Publié par : pascal bazile | 4 mai 2017

Création de l’association Delphinorove

Le projet Delphinorove, que nous soutenons depuis notre assemblée générale de 2011, pour l’avancée duquel plusieurs de nos adhérents ont beaucoup travaillé et sur lequel nous avons tant écrit que notre blog possède une catégorie spécifique, possède désormais son association porteuse.

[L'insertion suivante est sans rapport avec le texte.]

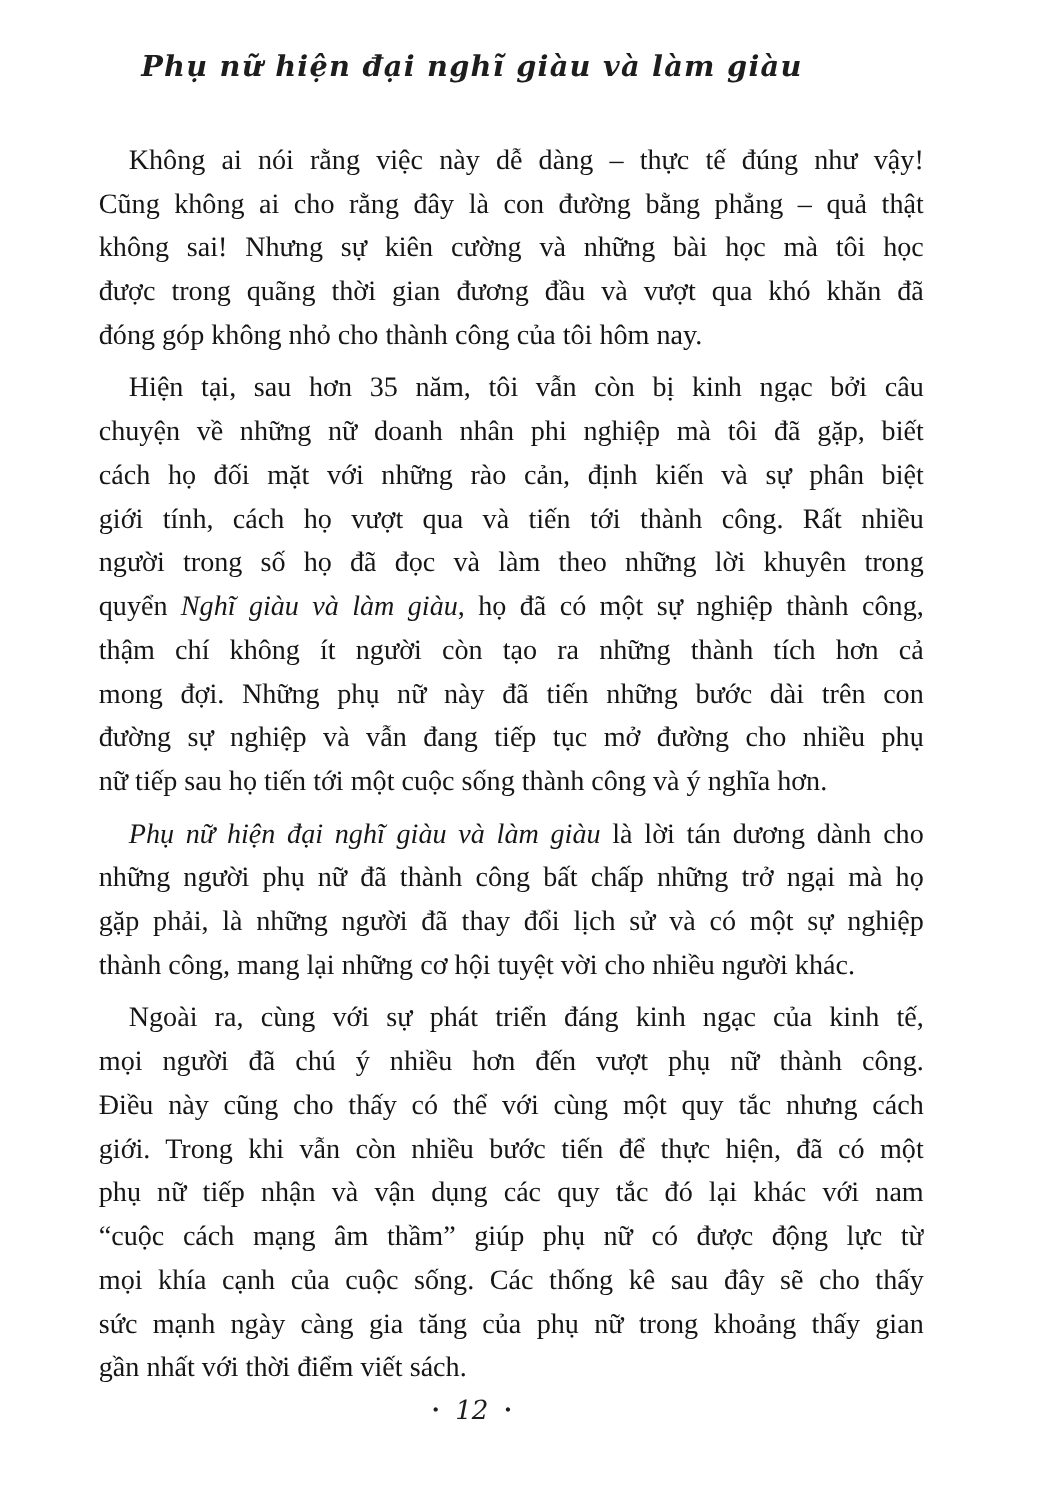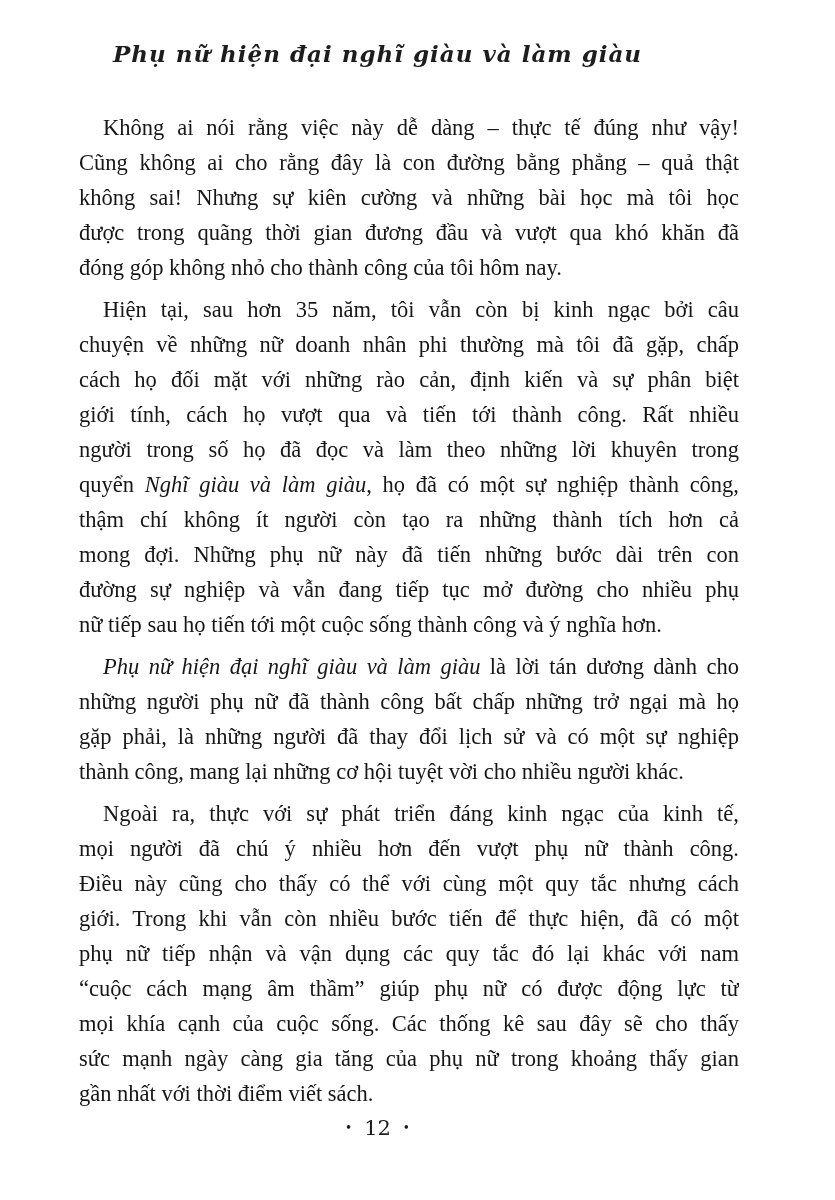--- a/index.html
+++ b/index.html
@@ -99,7 +99,7 @@
       </div>
       <div class="para">
         <div class="line first"><span>Hiện tại, sau hơn 35 năm, tôi vẫn còn bị kinh ngạc bởi câu</span></div>
-        <div class="line"><span>chuyện về những nữ doanh nhân phi thường mà tôi đã gặp, chấp</span></div>
+        <div class="line"><span>chuyện về những nữ doanh nhân phi nghiệp mà tôi đã gặp, biết</span></div>
         <div class="line"><span>cách họ đối mặt với những rào cản, định kiến và sự phân biệt</span></div>
         <div class="line"><span>giới tính, cách họ vượt qua và tiến tới thành công. Rất nhiều</span></div>
         <div class="line"><span>người trong số họ đã đọc và làm theo những lời khuyên trong</span></div>

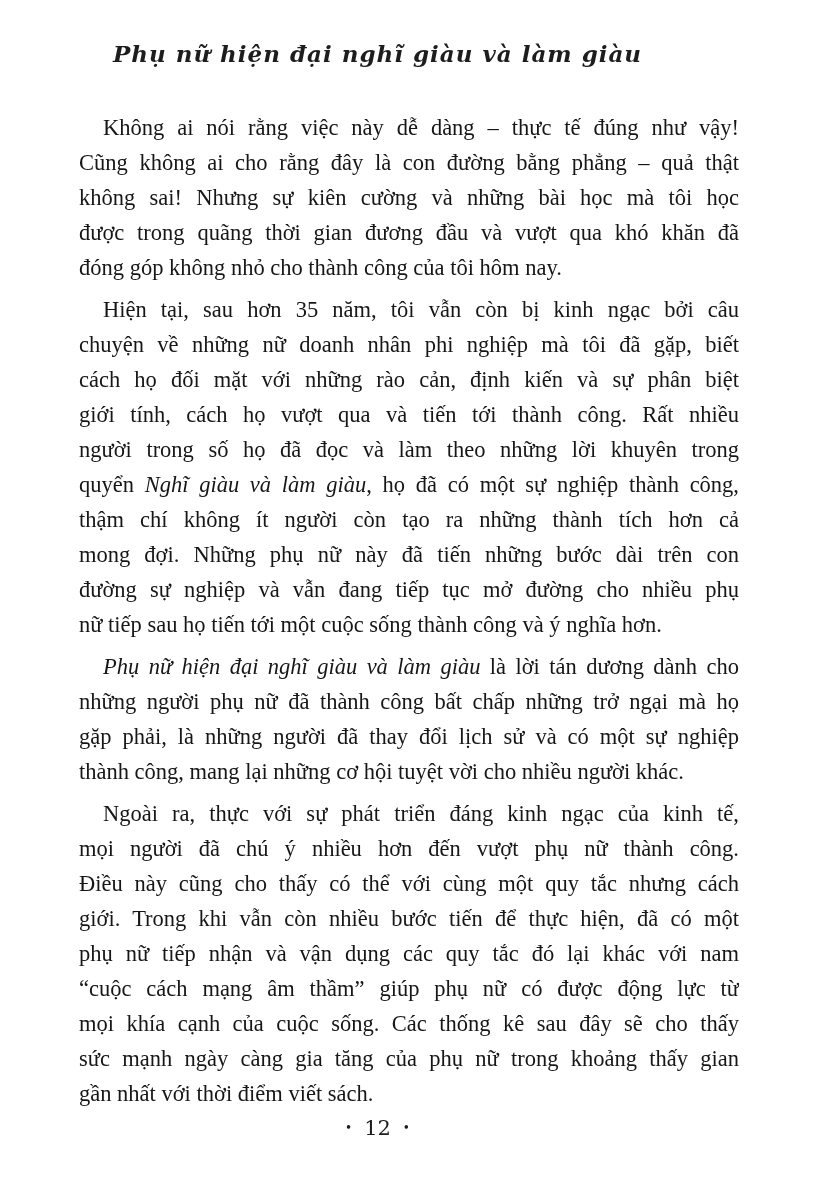--- a/index.html
+++ b/index.html
@@ -116,7 +116,7 @@
         <div class="line last"><span>thành công, mang lại những cơ hội tuyệt vời cho nhiều người khác.</span></div>
       </div>
       <div class="para">
-        <div class="line first"><span>Ngoài ra, thực với sự phát triển đáng kinh ngạc của kinh tế,</span></div>
+        <div class="line first"><span>Ngoài ra, cùng với sự phát triển đáng kinh ngạc của kinh tế,</span></div>
         <div class="line"><span>mọi người đã chú ý nhiều hơn đến vượt phụ nữ thành công.</span></div>
         <div class="line"><span>Điều này cũng cho thấy có thể với cùng một quy tắc nhưng cách</span></div>
         <div class="line"><span>giới. Trong khi vẫn còn nhiều bước tiến để thực hiện, đã có một</span></div>

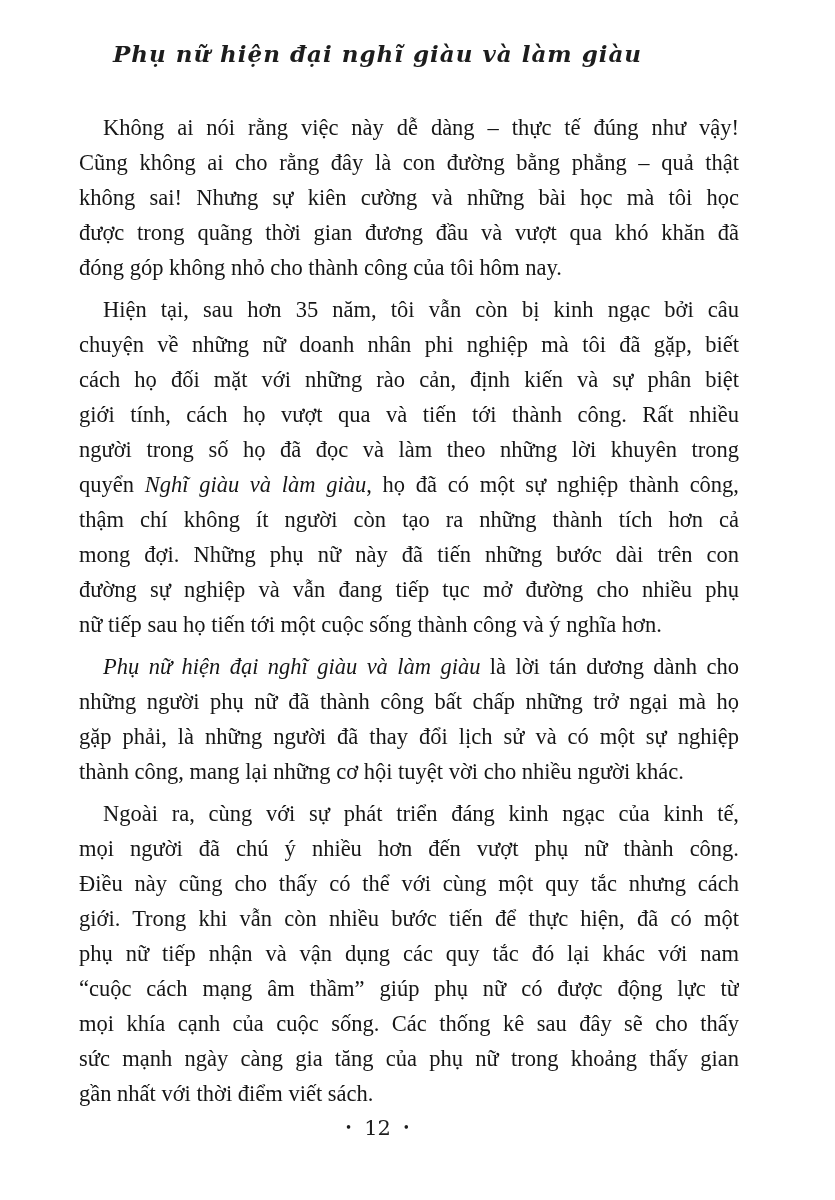--- a/index.html
+++ b/index.html
@@ -72,6 +72,7 @@
     color: #1d1d1d;
   }
   .page-footer .pagenum {
+    font-style: italic;
     font-size: 21px;
     margin: 12px 12px;
   }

L’assemblée générale constitutive de cette association s’est tenue le 25 avril dernier (2017) à Marignane. Deux administrateurs de notre association (Mireille Quintavalla et moi-même) et un ancien administrateur et adhérent (Bruno Guiraud) font partie du conseil d’administration de cette nouvelle association.

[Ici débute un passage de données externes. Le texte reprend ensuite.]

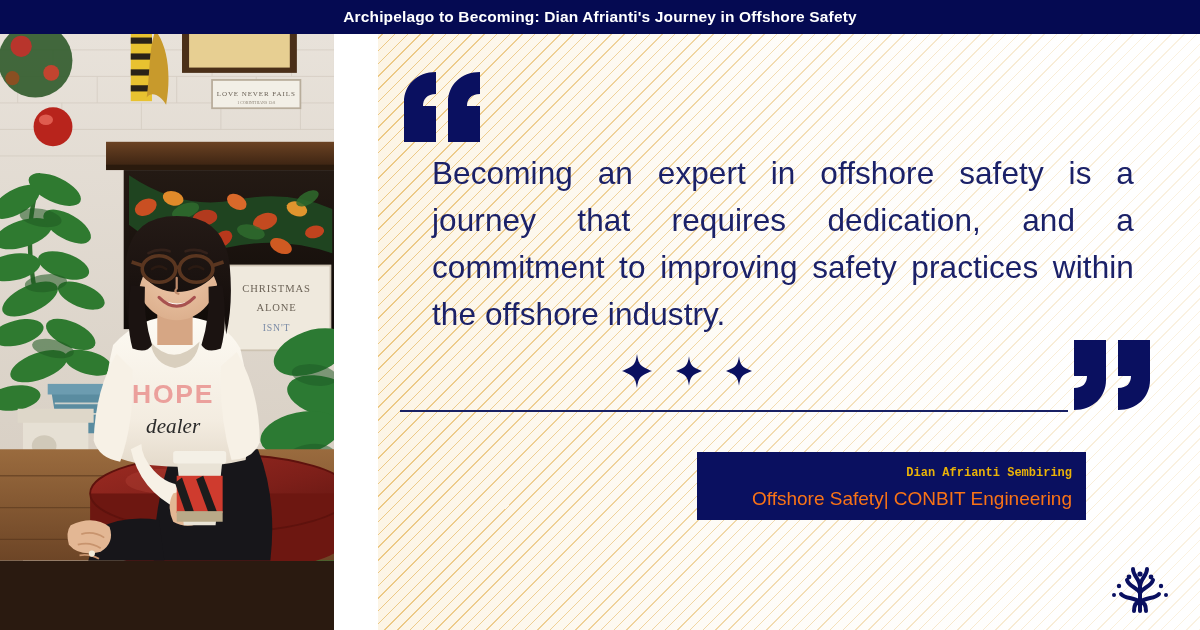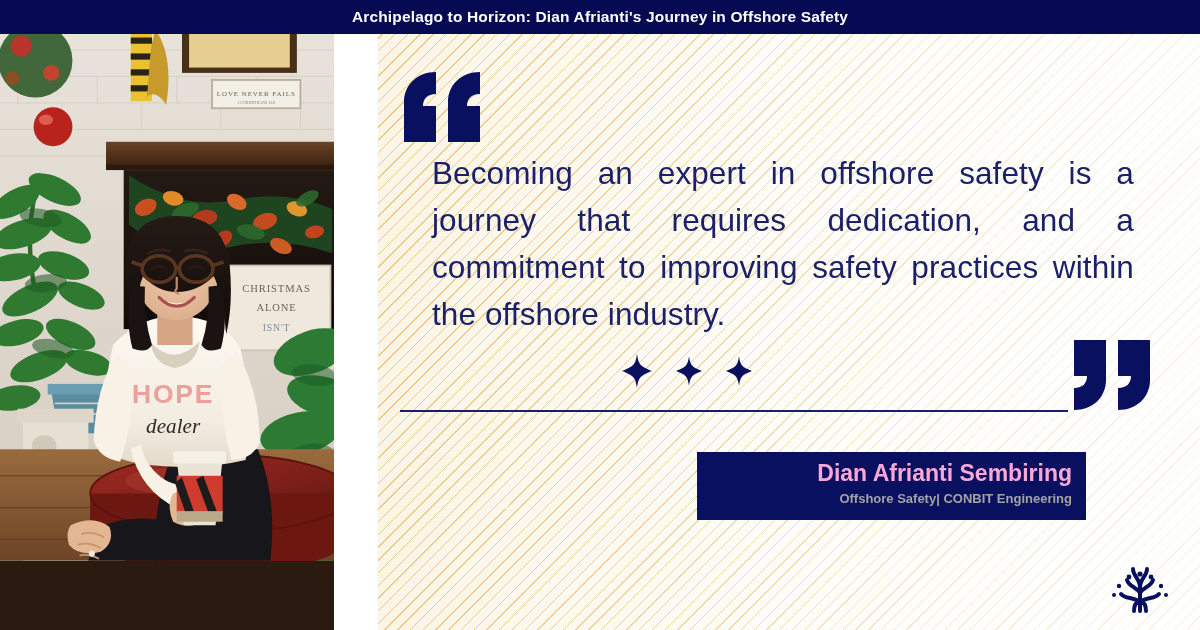--- a/index.html
+++ b/index.html
@@ -159,7 +159,7 @@
 <div class="poster">
 
   <div class="titlebar">
-    <div class="titlebar-text">Archipelago to Horizon: Dian Afrianti's Journey in Offshore Safety</div>
+    <div class="titlebar-text">Archipelago to Becoming: Dian Afrianti's Journey in Offshore Safety</div>
   </div>
 
   <div class="photo-panel">

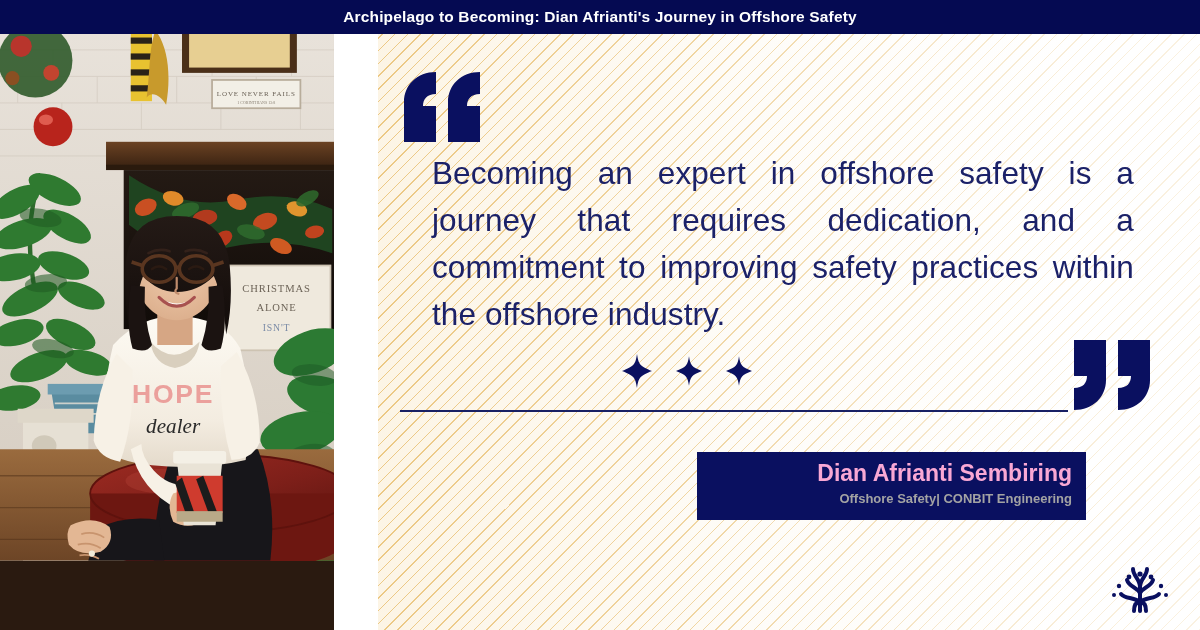--- a/index.html
+++ b/index.html
@@ -130,11 +130,11 @@
     z-index:20;
   }
   .attrib-name {
-    color:#f9a8d4;
-    font-size:23px; font-weight:bold;
+    color:#eab308;
+    font-size:12px; font-weight:bold;
     line-height:25px;
     white-space:nowrap;
-    font-family:Liberation Sans, sans-serif;
+    font-family:Liberation Mono, monospace;
   }
   .attrib-role {
     color:#a3a3a3;

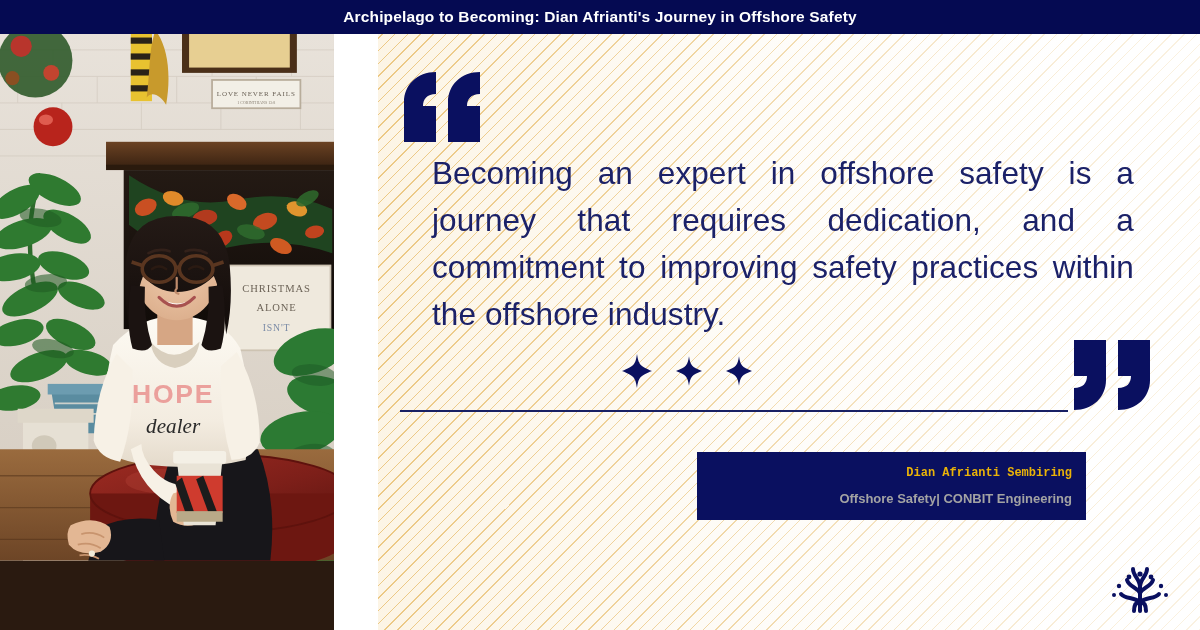--- a/index.html
+++ b/index.html
@@ -137,8 +137,8 @@
     font-family:Liberation Mono, monospace;
   }
   .attrib-role {
-    color:#a3a3a3;
-    font-size:13px; font-weight:bold;
+    color:#f97316;
+    font-size:19px; font-weight:normal;
     line-height:25px;
     white-space:nowrap;
     font-family:"Liberation Sans", sans-serif;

La présidence n’est pas tenue par Guy Imbert, initiateur du projet et qui a fait l’essentiel du travail jusqu’ici, mais par Pierre Boudard.

Nous reproduisons ci-dessous l’article paru dans La Provence le 29 avril 2017

La Provence E Goubert 29.04.2016 (top)

Nous rappelons encore une fois que le projet n’est en aucun cas celui de mettre des dauphins dans l’étang de Berre. Les pêcheurs y sont opposés et on les comprend. Au plus un groupe suivra-t-il le bateau depuis les Trois-Frères jusqu’à Port-de-Bouc, sans vagabondage, le jour où ce groupe paraîtra prêt pour un tour (et idéalement un lâcher) en mer…

Le but de l’association est de partir à la conquête des esprits, et de financements non publics. Elle possède désormais un film, qui sera présenté au prochain festival Galathéa à Hyères.

L’association souhaite aussi être reconnue comme un acteur de recherche participative (celle qui se fonde sur le recrutement opportuniste de compétences par adhésion à une éthique). En effet entre la modélisation thermique (l’hiver les dauphins auront besoin de la chaleur de l’eau pompée depuis l’Estaque…), l’analyse de la contamination du lieu, l’étude du biote, la géologie du substratum rocheux du canal, la pêche bordiguière, les risques infectieux croisés… les questions scientifiques que pose le projet ne manquent pas.
Et comme exemple, on peut citer la découverte dans le tunnel (coté Marseille) de nombreuses éponges siliceuses du genre Geodia, dont l’étude (et l’exploitation?) serait d’un grand intérêt, comme on peut le lire dans l’encart ci-dessous du journal La Provence du même jour.
La Provence 29 avril 2017 (bottom)
Nous souhaitons le plus grand (et rapide) succès à l’association Delphinorove que nous continuerons à assister autant que nous pourrons!